Prompt – Exclude the images and transcribe the entries below precisely.

--

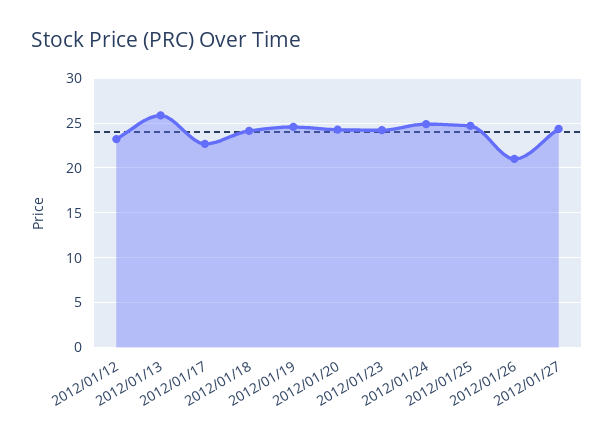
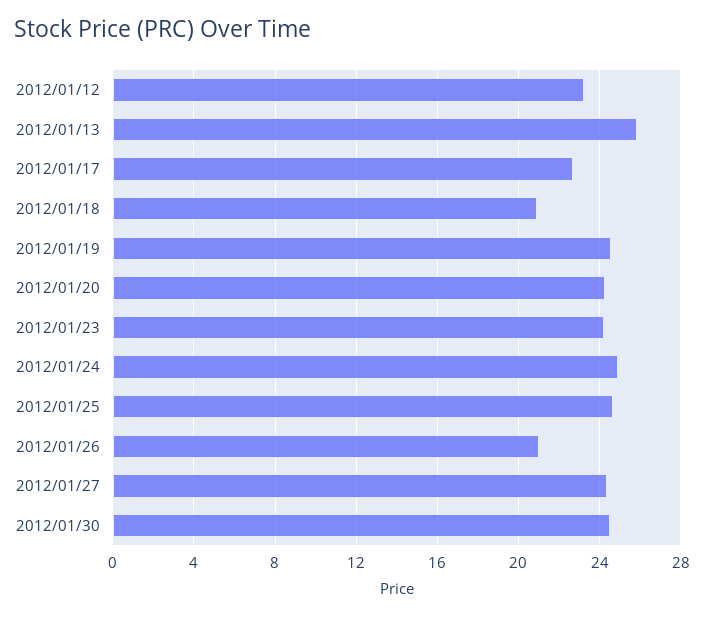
2012/01/18: 24 -> 21
2012/01/30: none -> 24.5

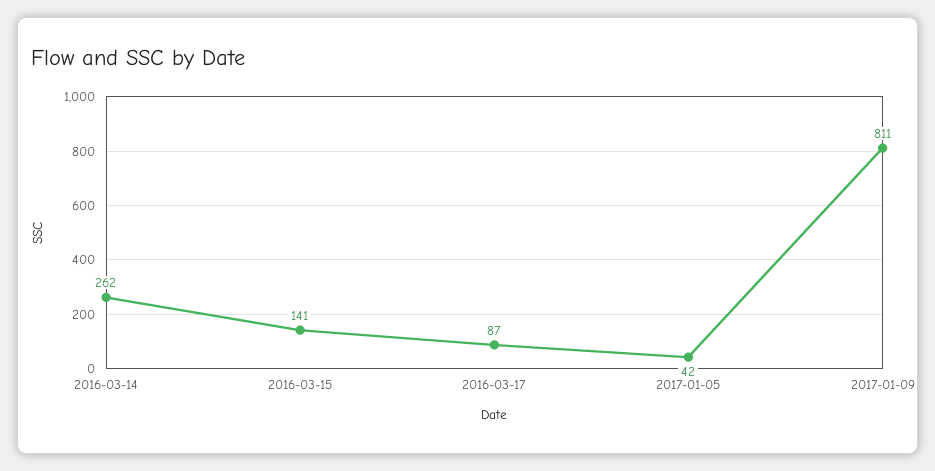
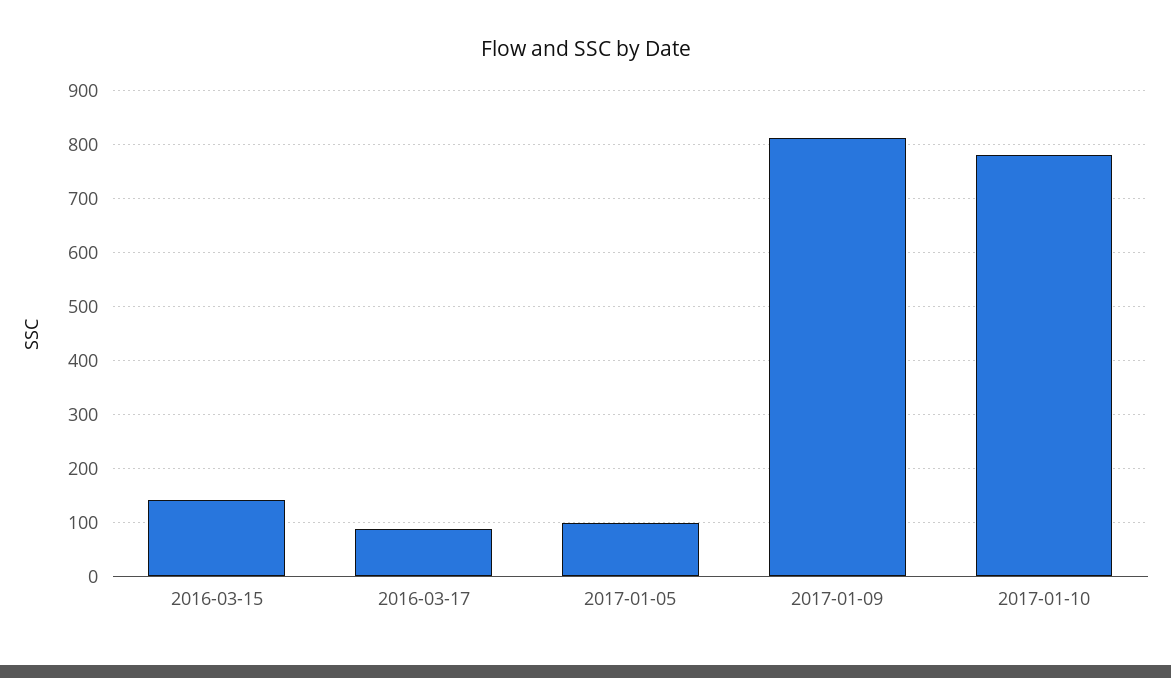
2016-03-14: 262 -> none
2017-01-05: 42 -> 100
2017-01-10: none -> 780

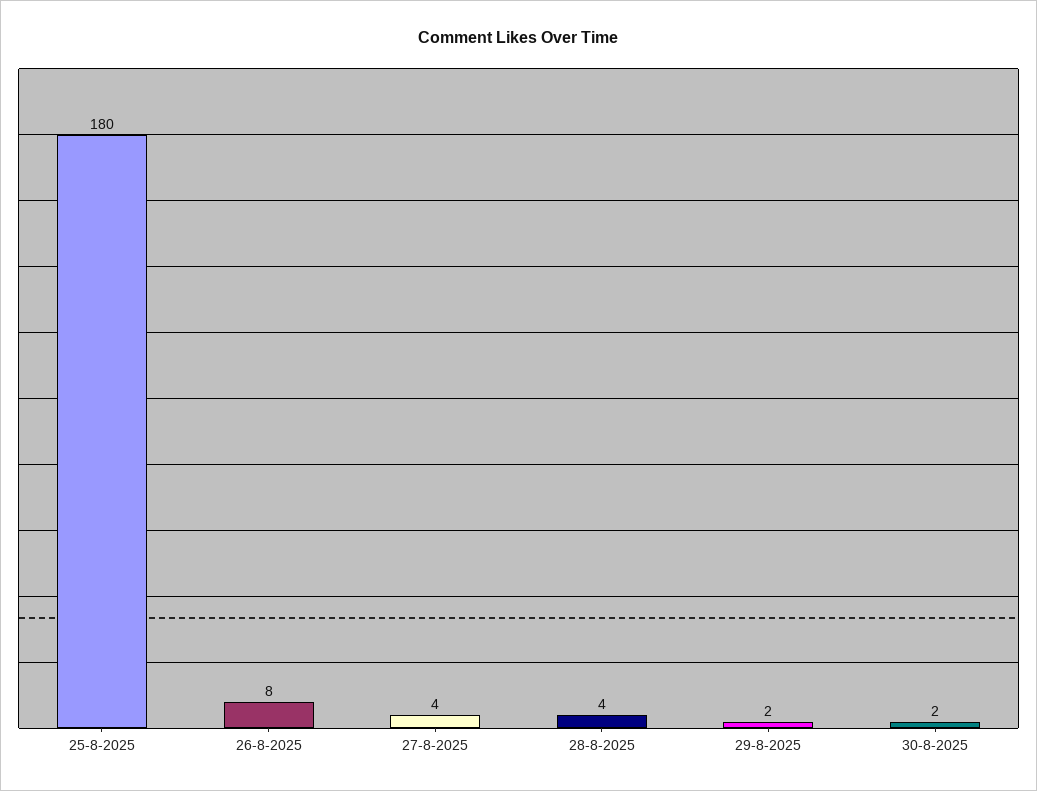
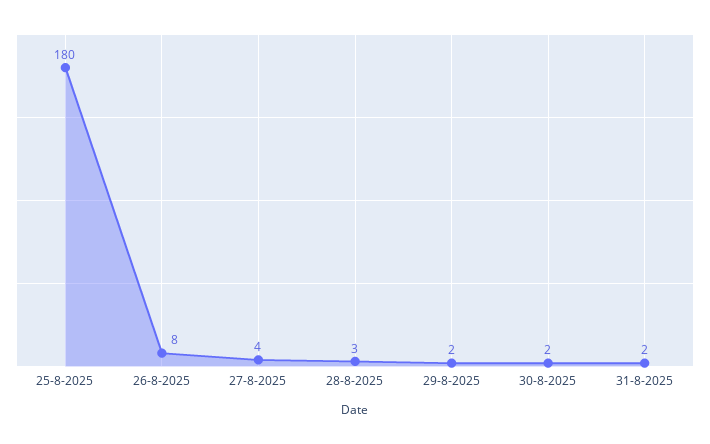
28-8-2025: 4 -> 3
31-8-2025: none -> 2

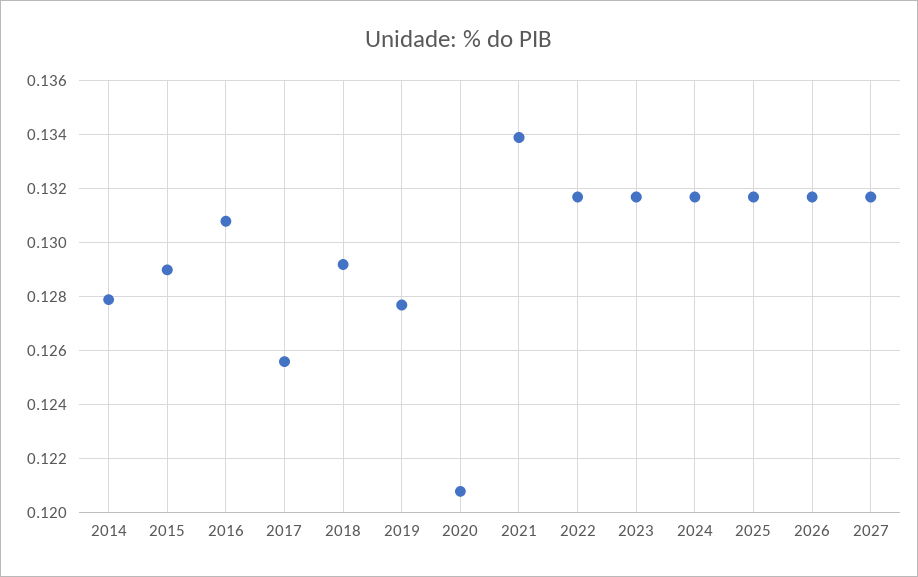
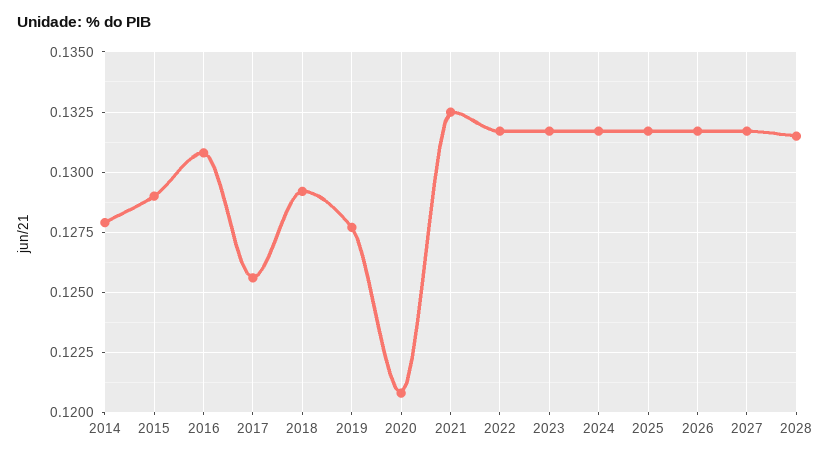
2021: 0.134 -> 0.1325
2028: none -> 0.1315

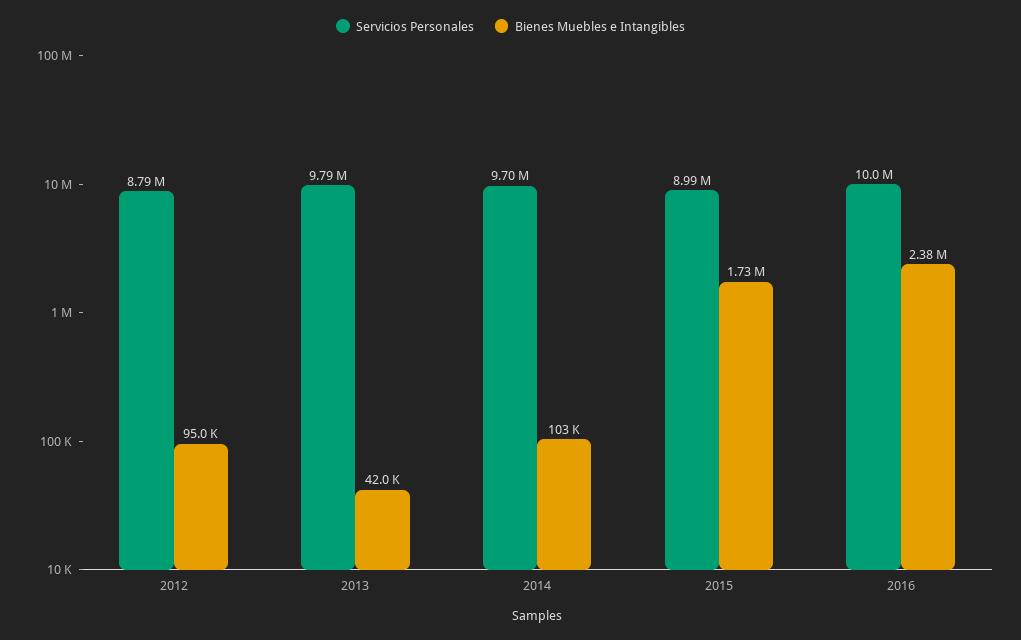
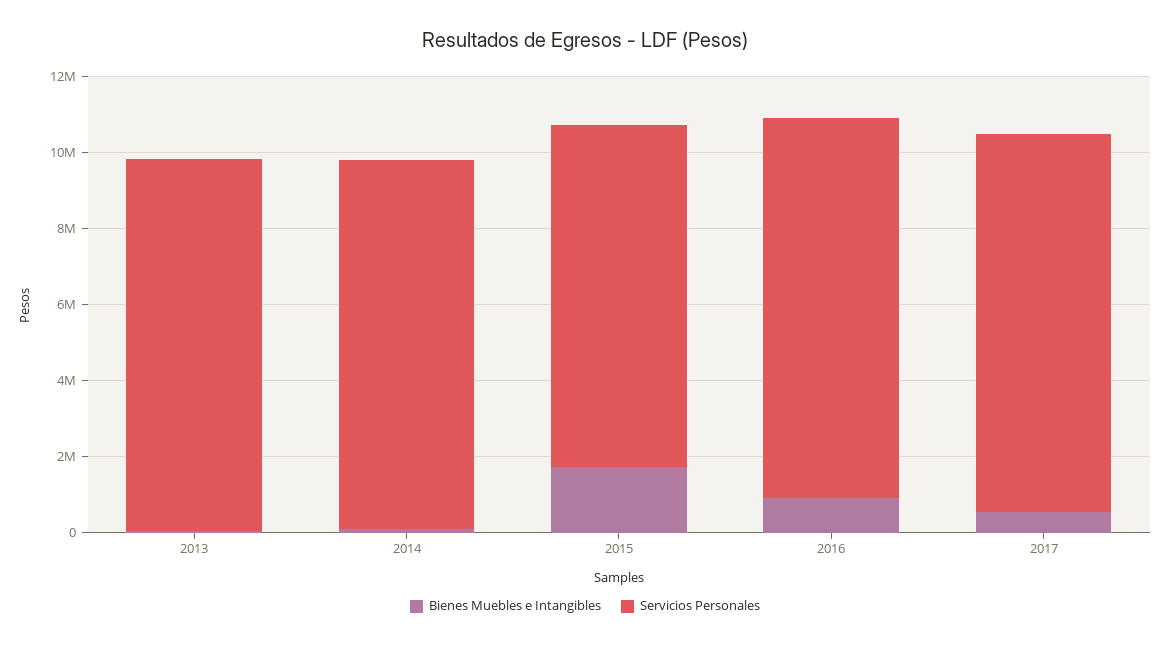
Servicios Personales, 2012: 8790000 -> none
Bienes Muebles e Intangibles, 2012: 95000 -> none
Bienes Muebles e Intangibles, 2016: 2380000 -> 1000000
Bienes Muebles e Intangibles, 2017: none -> 500000
Servicios Personales, 2017: none -> 10000000

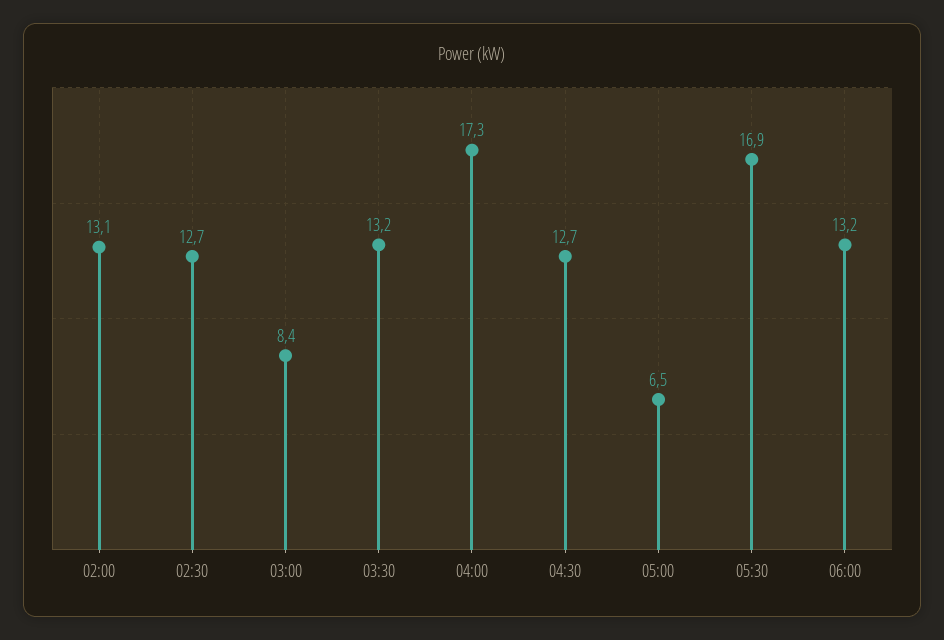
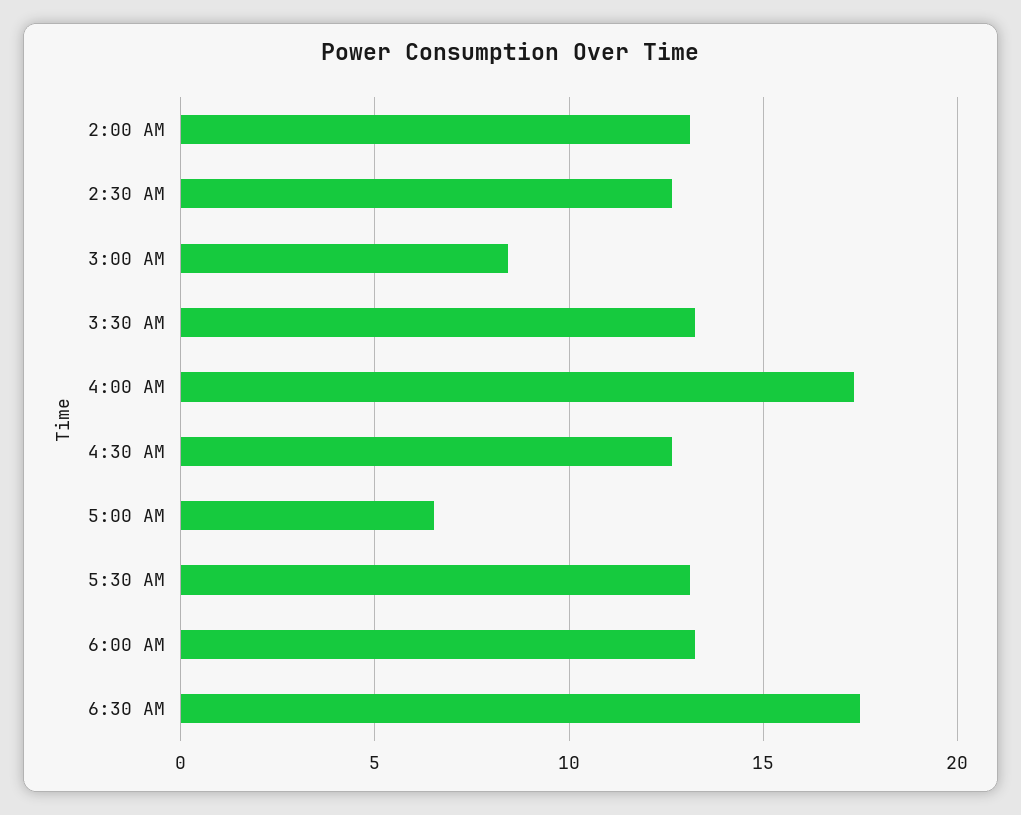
05:30: 16.9 -> 13
6:30 AM: none -> 17.5

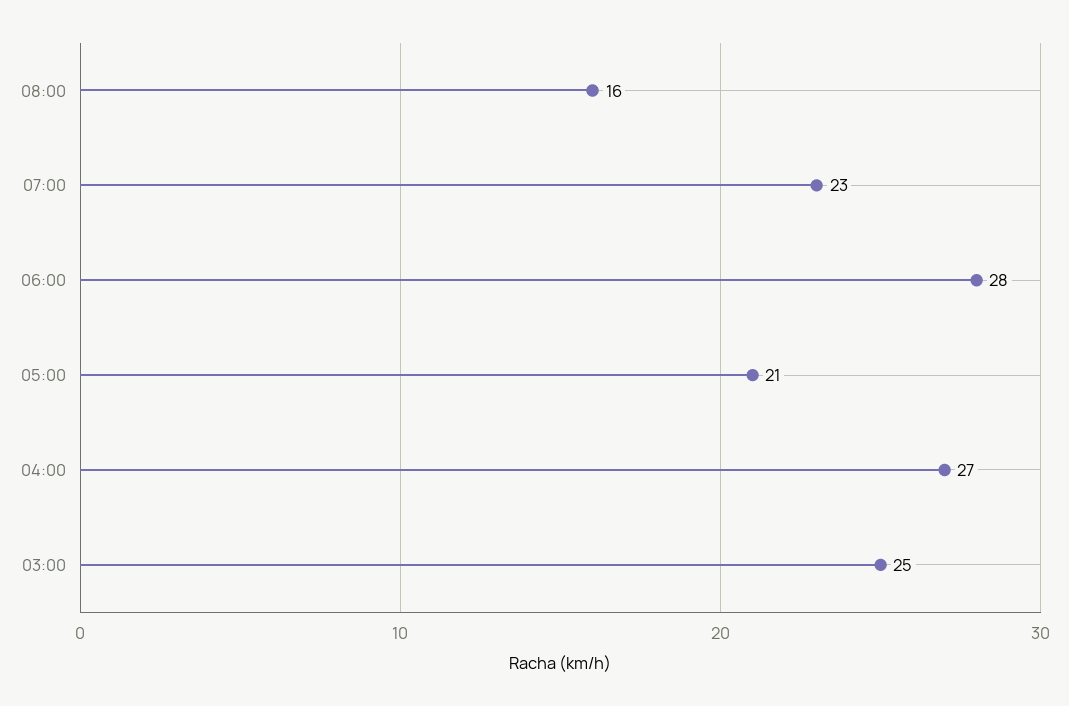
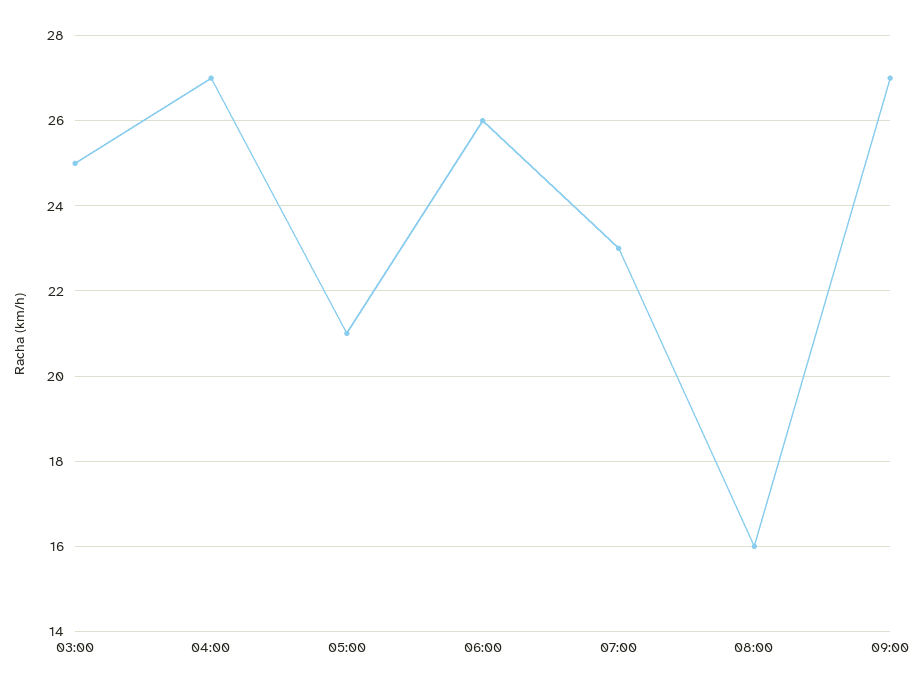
06:00: 28 -> 26
09:00: none -> 27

--

Expected answer –
2012/01/18: 24 -> 21
2012/01/30: none -> 24.5

2016-03-14: 262 -> none
2017-01-05: 42 -> 100
2017-01-10: none -> 780

28-8-2025: 4 -> 3
31-8-2025: none -> 2

2021: 0.134 -> 0.1325
2028: none -> 0.1315

Servicios Personales, 2012: 8790000 -> none
Bienes Muebles e Intangibles, 2012: 95000 -> none
Bienes Muebles e Intangibles, 2016: 2380000 -> 1000000
Bienes Muebles e Intangibles, 2017: none -> 500000
Servicios Personales, 2017: none -> 10000000

05:30: 16.9 -> 13
6:30 AM: none -> 17.5

06:00: 28 -> 26
09:00: none -> 27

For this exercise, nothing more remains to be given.